The conference attracts some of the leading practitioners in the field so it’s a real privilege to be able to hear from and speak to people who are leading in research and development – creating tools, developing workflows and undertaking research into all aspects of digital management and preservation.
It will take a while to digest everything – there was so much to learn! – but I thought I would gather together some “highlights” of the session while still fresh in my mind.
The conference opened with a keynote from Bob Kahn who reflected on the need for interoperability and unique identifiers with digital objects. The world we live in is a networked one and as we conceive of information and objects as linked to one another over networks so we must find ways of describing them in question and unambiguous ways. When objects can exist anywhere and in several places at once so we need to find unambiguous ways of describing them.
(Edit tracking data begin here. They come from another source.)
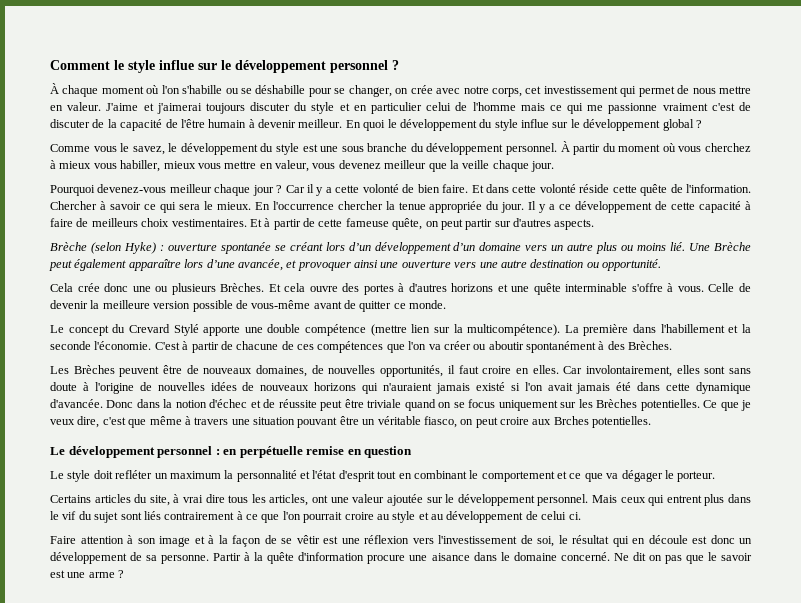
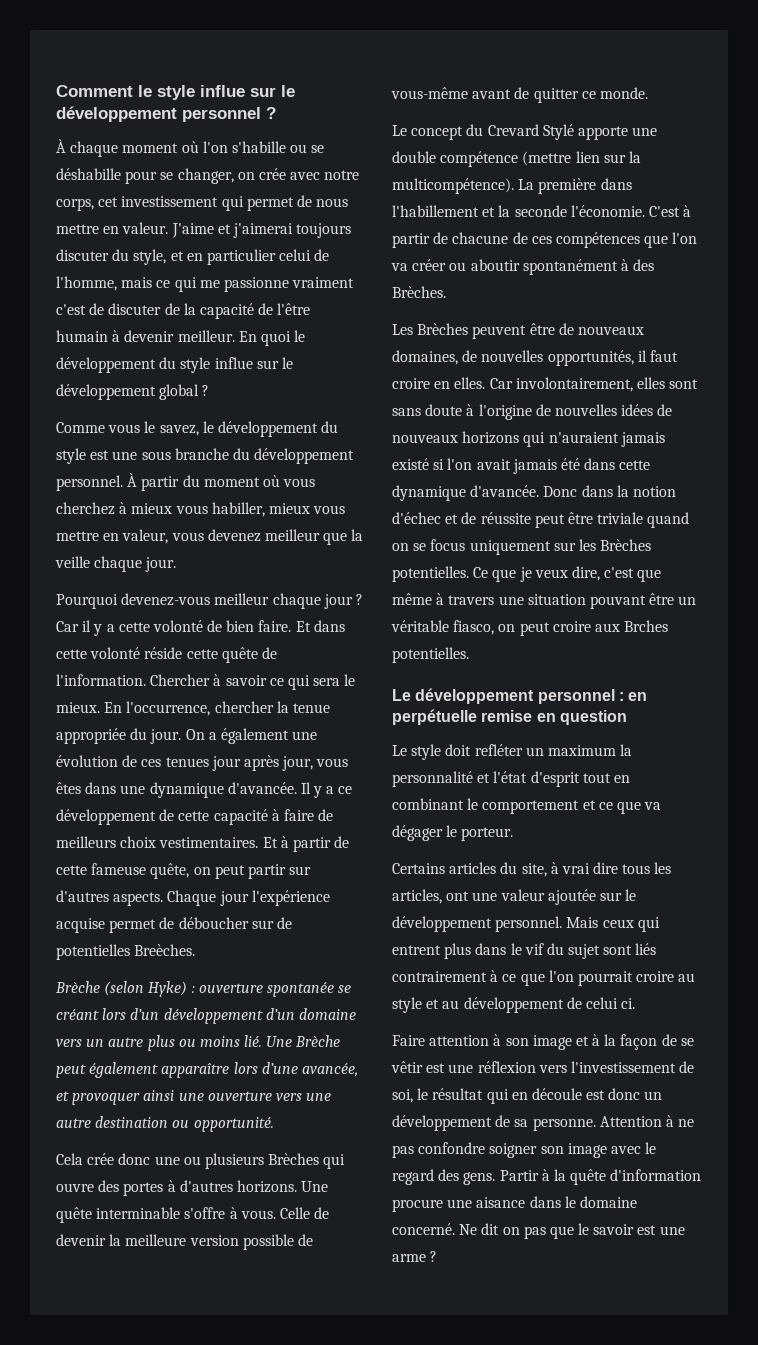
- J'aime et j'aimerai toujours discuter du style et en particulier celui de l'homme mais ce qui me passionne vraiment c'est de discuter de la capacité de l'être humain à devenir meilleur.
+ J'aime et j'aimerai toujours discuter du style, et en particulier celui de l'homme, mais ce qui me passionne vraiment c'est de discuter de la capacité de l'être humain à devenir meilleur.
- En l'occurrence chercher la tenue appropriée du jour.
+ En l'occurrence, chercher la tenue appropriée du jour.
+ On a également une évolution de ces tenues jour après jour, vous êtes dans une dynamique d'avancée.
+ Chaque jour l'expérience acquise permet de déboucher sur de potentielles Breèches.
- Cela crée donc une ou plusieurs Brèches. Et cela ouvre des portes à d'autres horizons et une quête interminable s'offre à vous.
+ Cela crée donc une ou plusieurs Brèches qui ouvre des portes à d'autres horizons. Une quête interminable s'offre à vous.
+ Attention à ne pas confondre soigner son image avec le regard des gens.

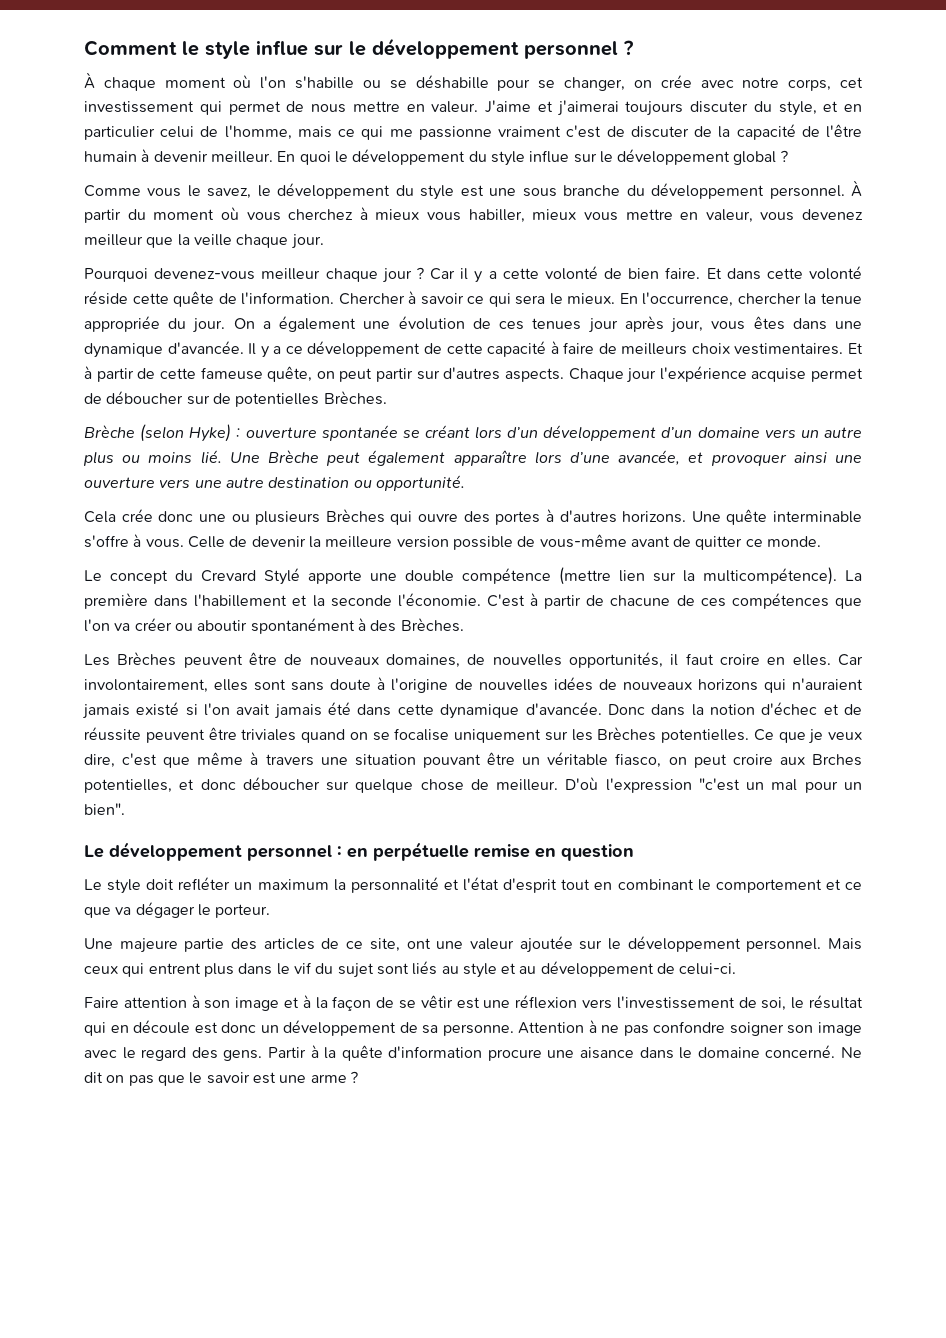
- Chaque jour l'expérience acquise permet de déboucher sur de potentielles Breèches.
+ Chaque jour l'expérience acquise permet de déboucher sur de potentielles Brèches.
- Donc dans la notion d'échec et de réussite peut être triviale quand on se focus uniquement sur les Brèches potentielles.
+ Donc dans la notion d'échec et de réussite peuvent être triviales quand on se focalise uniquement sur les Brèches potentielles.
- Ce que je veux dire, c'est que même à travers une situation pouvant être un véritable fiasco, on peut croire aux Brches potentielles.
+ Ce que je veux dire, c'est que même à travers une situation pouvant être un véritable fiasco, on peut croire aux Brches potentielles, et donc déboucher sur quelque chose de meilleur. D'où l'expression "c'est un mal pour un bien".
- Certains articles du site, à vrai dire tous les articles, ont une valeur ajoutée sur le développement personnel.
+ Une majeure partie des articles de ce site, ont une valeur ajoutée sur le développement personnel.
- Mais ceux qui entrent plus dans le vif du sujet sont liés contrairement à ce que l'on pourrait croire au style et au développement de celui ci.
+ Mais ceux qui entrent plus dans le vif du sujet sont liés au style et au développement de celui-ci.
To complement this I attended a workshop on persistent identifiers which gave an extremely helpful introduction to the world of URNs, URLs, PURLs, Handles, DOIs and the rest. Sometimes it can seem a little like acronym spaghetti but the presenters Jonathan Clark, Maurizio Lunghi, Remco Van Veenendaal, Marcel Ras and Juha Hakala did did their best to untangle it for us. Remco van Veenendaal introduced a great online tool from National Archives of the Netherlands which aims to guide practitioners towards an informed choice about which identifier scheme to use. You can have a go at it here and the Netherlands Coalition for Digital Preservation are keen for feedback.
What is particularly useful about it is that it explains in some detail at each stage about which PiD system might be particularly good in specific circumstances allowing for a nuanced approach to collections management.
Current persistent identifier systems do not cope well with complex digital objects and likely future developments will be around tackling these shortcomings. Sadly the current widely used systems have already developed along separate lines to the extent that they cannot be fully aligned – sadly not the interoperable future we are all hoping for.
The second keynote came from Sabine Himmelsbach of the House of Electronic Art in Basel and was a lively and engaging account of a range of digital artworks and how digital preservation and curation has to work closely with artists to (re)create artworks. It threw up many philosophical questions about authenticity an integrity not to mention the technical challenges of emulation and preservation of legacy formats. This was a theme returned to again and again in various sessions throughout the conference as was the constant refrain of how the main challenges are not necessarily technological.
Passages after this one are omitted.